EXERCISE AIM
Where a line in the data below includes the word "titleSelector", count it. State the total and nothing more.

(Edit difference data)

= Beginning of Section =

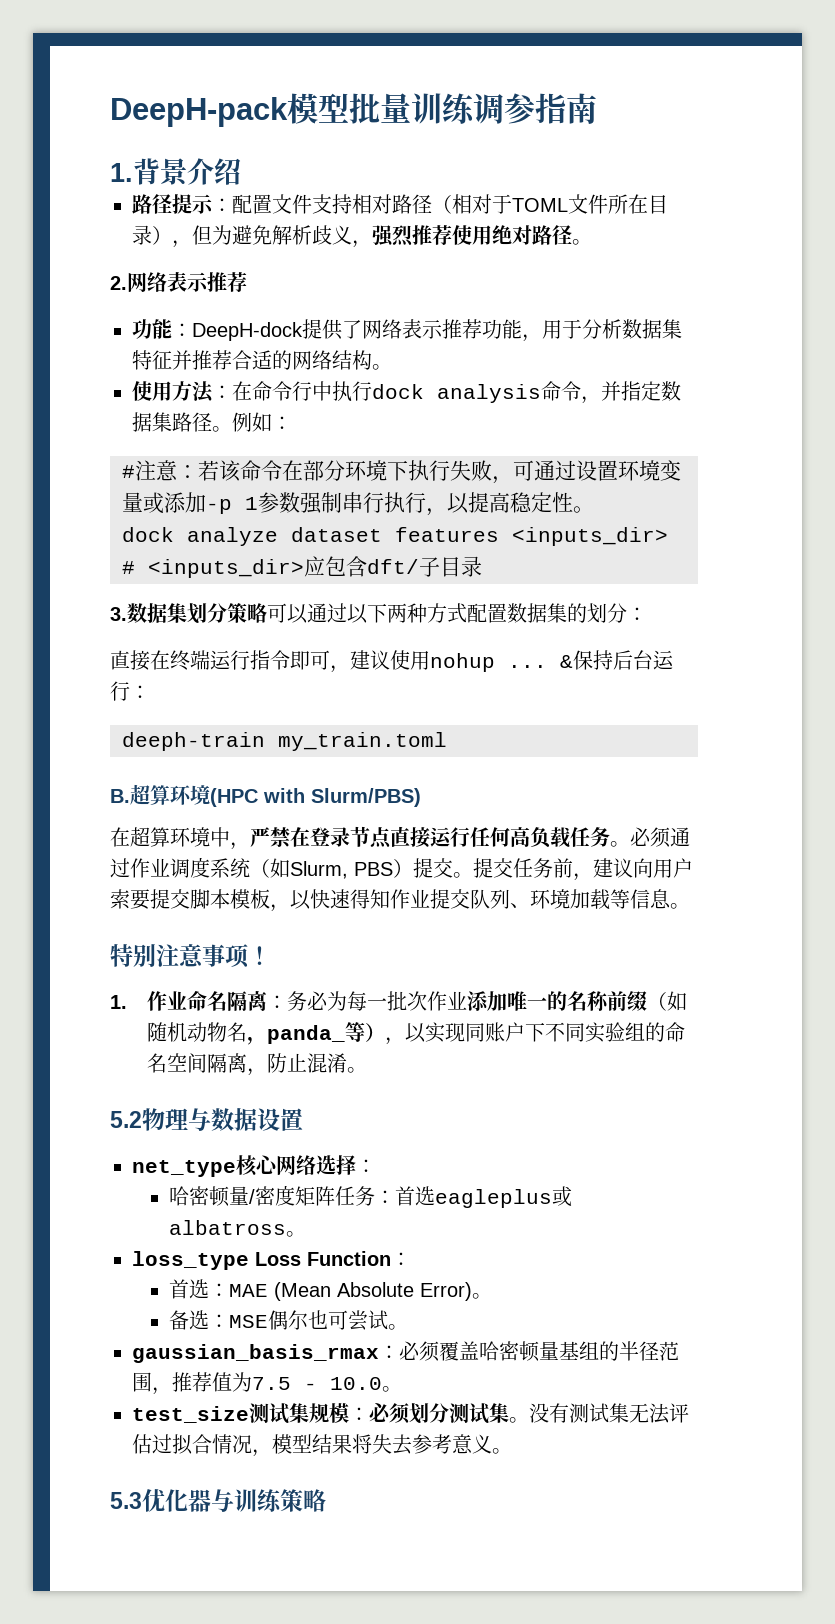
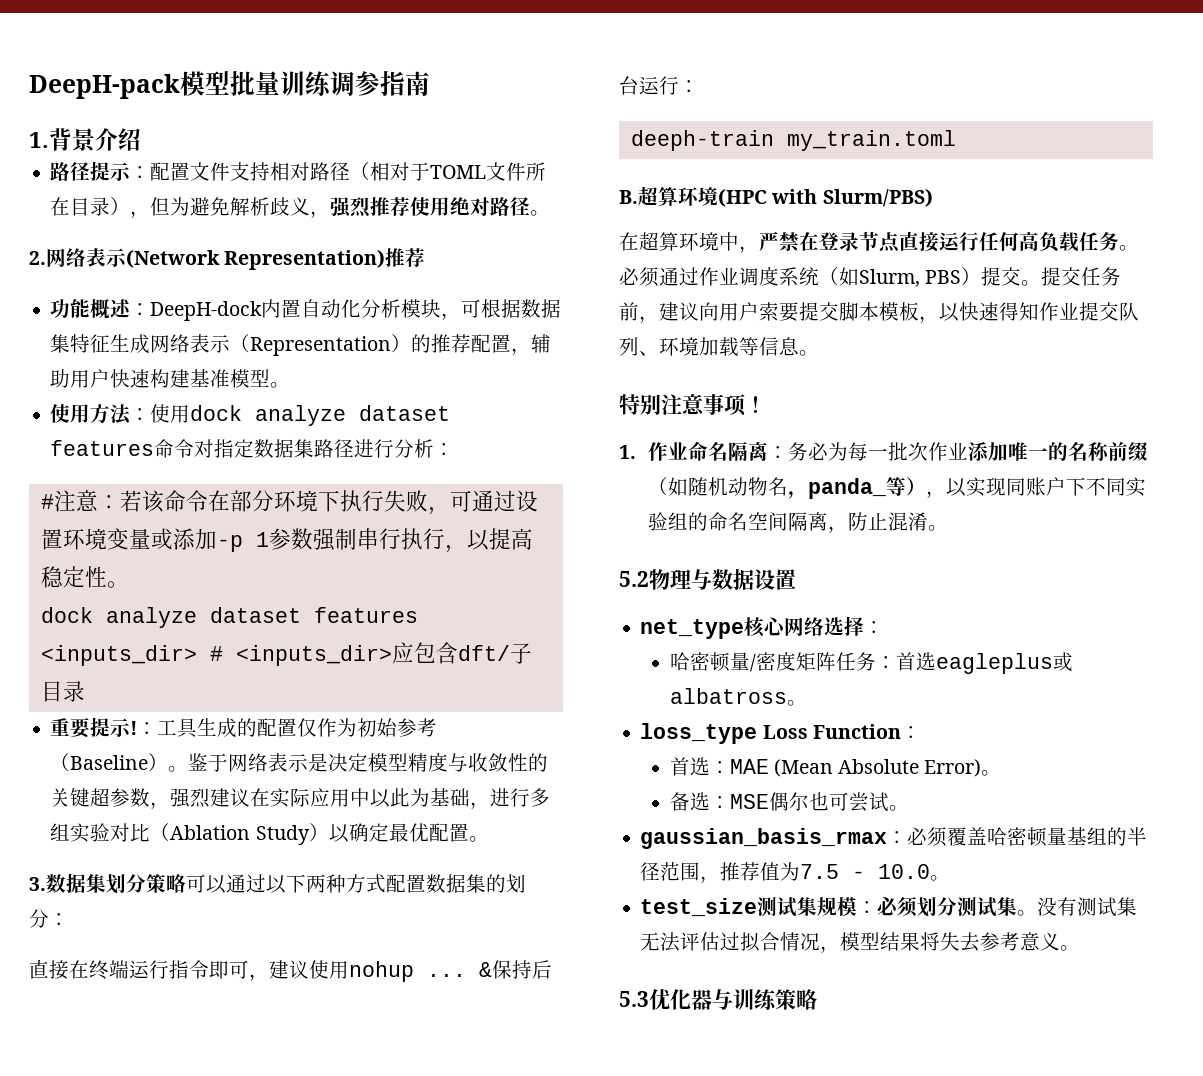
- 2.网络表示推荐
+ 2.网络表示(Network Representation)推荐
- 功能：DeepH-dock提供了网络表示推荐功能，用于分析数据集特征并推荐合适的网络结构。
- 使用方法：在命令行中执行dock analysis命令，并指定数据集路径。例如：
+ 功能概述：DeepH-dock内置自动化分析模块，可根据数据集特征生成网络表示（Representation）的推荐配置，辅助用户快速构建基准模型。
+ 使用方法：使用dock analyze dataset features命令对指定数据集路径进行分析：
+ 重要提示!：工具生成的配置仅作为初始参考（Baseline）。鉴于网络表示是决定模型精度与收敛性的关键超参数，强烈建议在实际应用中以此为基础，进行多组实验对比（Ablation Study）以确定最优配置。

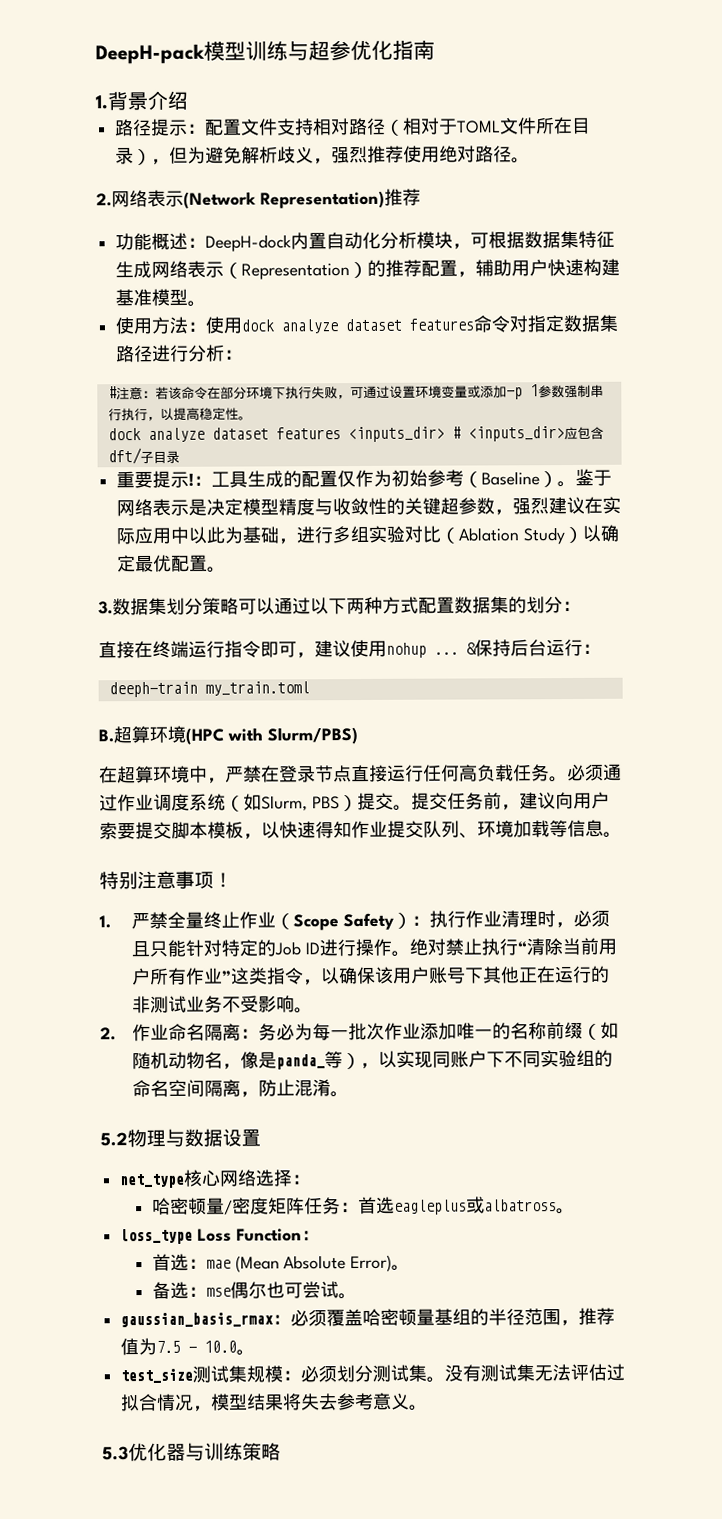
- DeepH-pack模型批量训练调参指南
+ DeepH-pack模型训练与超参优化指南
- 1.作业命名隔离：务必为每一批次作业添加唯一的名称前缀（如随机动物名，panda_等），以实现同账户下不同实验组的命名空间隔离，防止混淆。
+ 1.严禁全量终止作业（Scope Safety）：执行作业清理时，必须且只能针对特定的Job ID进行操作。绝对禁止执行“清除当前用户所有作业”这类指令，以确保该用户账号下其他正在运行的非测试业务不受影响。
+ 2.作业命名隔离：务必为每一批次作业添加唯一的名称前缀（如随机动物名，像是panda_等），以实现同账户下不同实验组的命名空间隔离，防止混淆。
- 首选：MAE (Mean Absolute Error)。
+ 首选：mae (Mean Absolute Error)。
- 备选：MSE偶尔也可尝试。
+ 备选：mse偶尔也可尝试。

= End of Section =
= Beginning of Section =

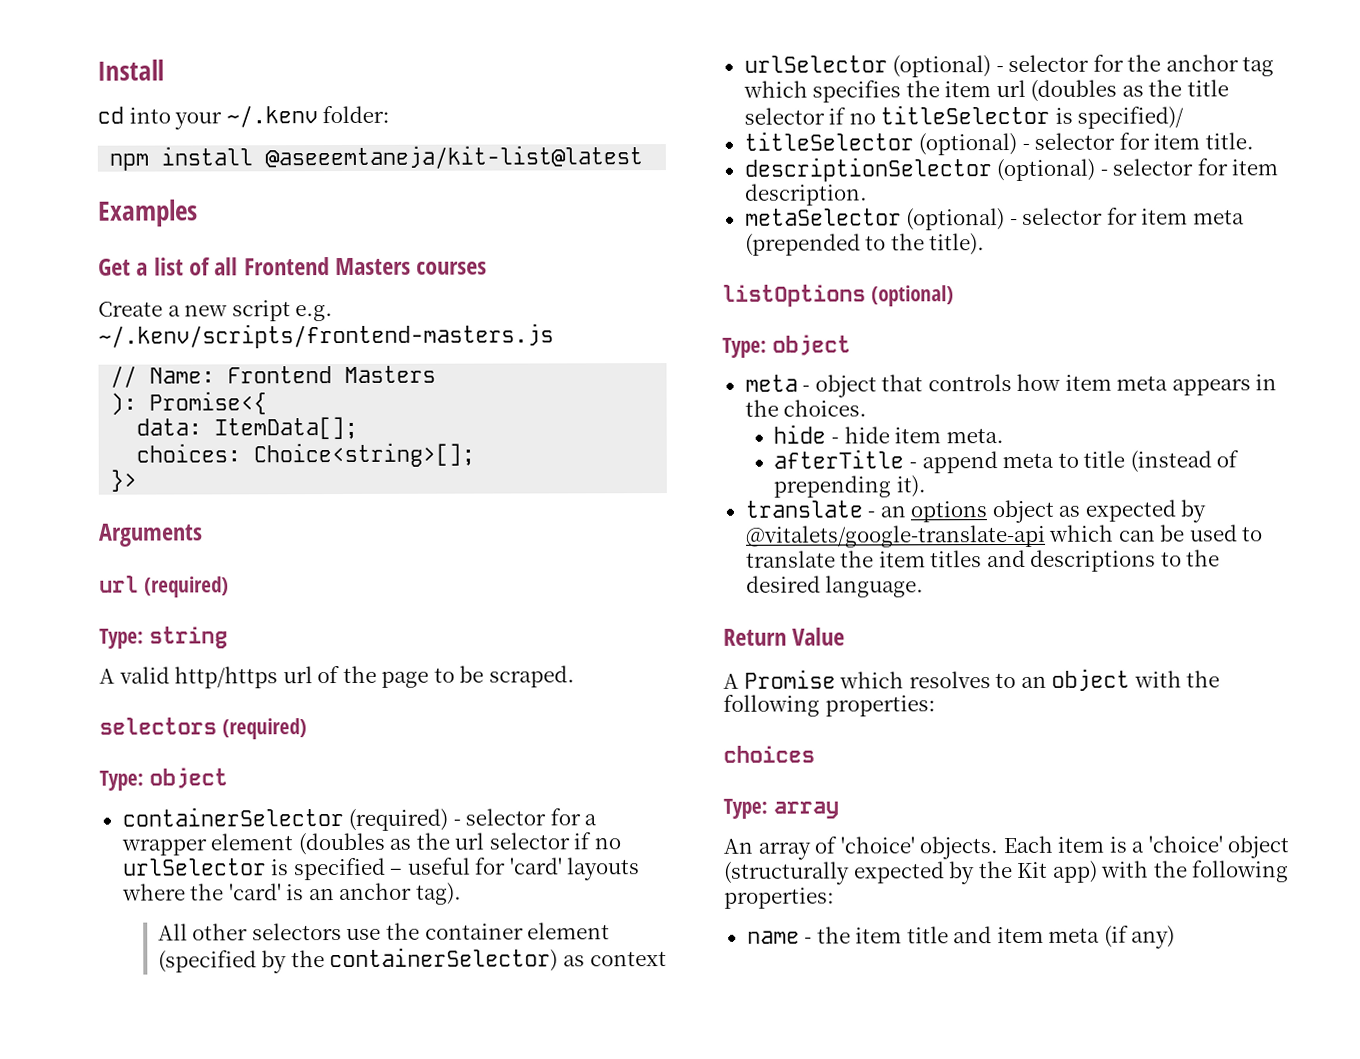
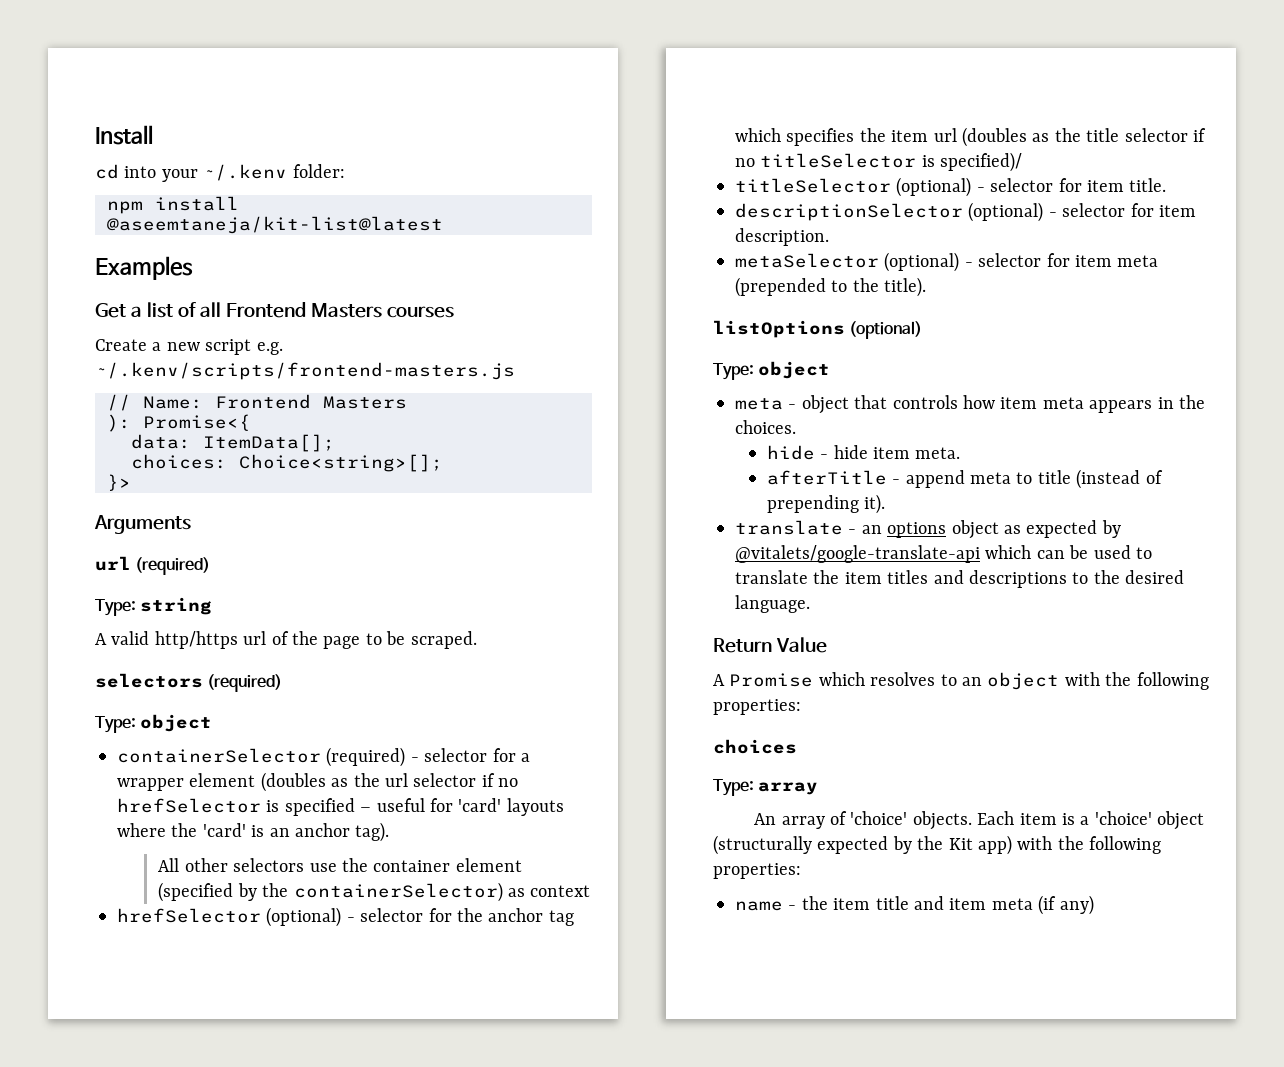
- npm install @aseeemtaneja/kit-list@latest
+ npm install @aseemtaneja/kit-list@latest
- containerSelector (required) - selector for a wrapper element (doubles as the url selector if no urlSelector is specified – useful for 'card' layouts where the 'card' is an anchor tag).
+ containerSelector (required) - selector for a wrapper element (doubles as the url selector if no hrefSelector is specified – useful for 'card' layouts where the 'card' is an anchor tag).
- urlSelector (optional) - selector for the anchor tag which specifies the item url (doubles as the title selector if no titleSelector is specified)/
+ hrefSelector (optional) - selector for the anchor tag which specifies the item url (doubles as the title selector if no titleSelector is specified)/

= End of Section =

WRITTEN SOLUTION
2